Chapitre 5
Gentil Toutou
Il monta les deux étages en sautillant et surgit dans l’appartement affublé d’un chapeau de paille, on était en décembre (j’ai bien dit qu’il était fantasque !). Il portait en bandoulière sa sacoches de pc portable et trainait de la main droite sa samsonnite à roulette qu’il envoya rouler dans le couloir avant de me prendre dans ses bras pour m’embrasser. Quelle entrée ! Il sortit son chapeau estival, symbole de vacances sous les cocotiers, doigts de pieds en éventails et mojito, et le posa sur ma tête. Son imagination n’avait donc aucunes limites ? Il recoiffa d’un geste viril ses cheveux noirs huileux. Une seule mèche rebelle ondulée retombait sur son front, parfaitement calculée, comme super-man. Il sentait bon, il était frais et beau avec son sourire-lavabo. Soudain, il fit un écart, il sembla me voir pour la première fois :
-Waouh ! dit-il, t’es nature aujourd’hui ma puce. Tu dormais ?
Et moi :
-Heu non, je t’attendais.
Il sembla décontenancé. Il me tourna le dos, avança dans l’appartement, regarda par la fenêtre et se dirigea vers le sofa où il s’affala dans un soupir :
-Je suis claqué ! Prépare-toi ma puce, après on va bouger. Je t’attends.

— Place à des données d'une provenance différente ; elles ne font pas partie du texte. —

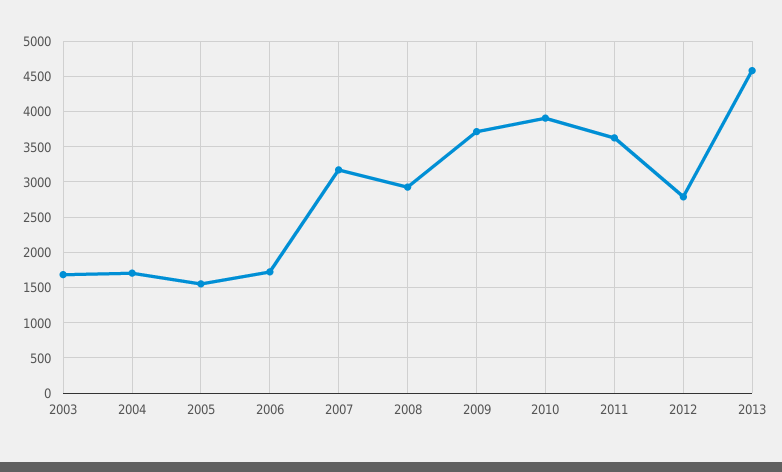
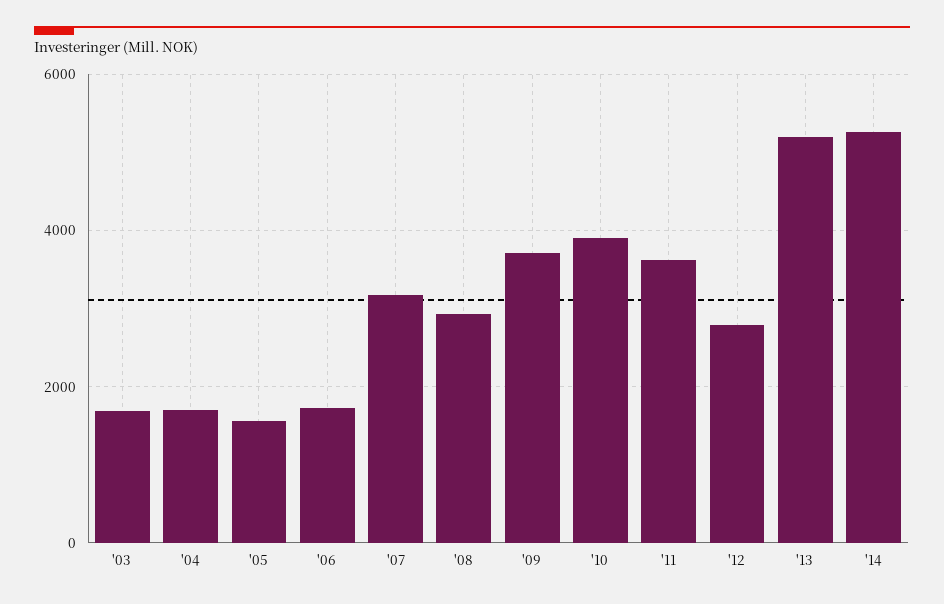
2013: 4600 -> 5200
'14: none -> 5200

Puis il prit la télécommande et alluma Netflix. Je tournais les talons et rentrais dans la chambre. Je fouillais dans mon sac pour trouver la bonne tenue : quelque chose de sexy mais pas trop voyant, qui met mes formes en valeur sans être vulgaire. J’optais pour un pantalon 7/8 ieme noir et un fin pull à col en v bleu canard. J’enfilais mes boots à talon qui me faisaient gagner quelques centimètres. Dans la salle de bain, je me peignais, et me maquillais. Lorsque je sortis parfumée, bijoutée, Djibril se leva et tendit les bras vers moi en disant d’un ton flatteur et encourageant :
-Et bein voilà… C’est qui la plus belle ?!
Il me prit la main et fit tourner sur moi-même en sifflant d’admiration en bon connaisseur. Et moi, je tournais en souriant, en rougissant sous ces compliments. Dans mon pantalon 7/8 ième, je remuais la queue.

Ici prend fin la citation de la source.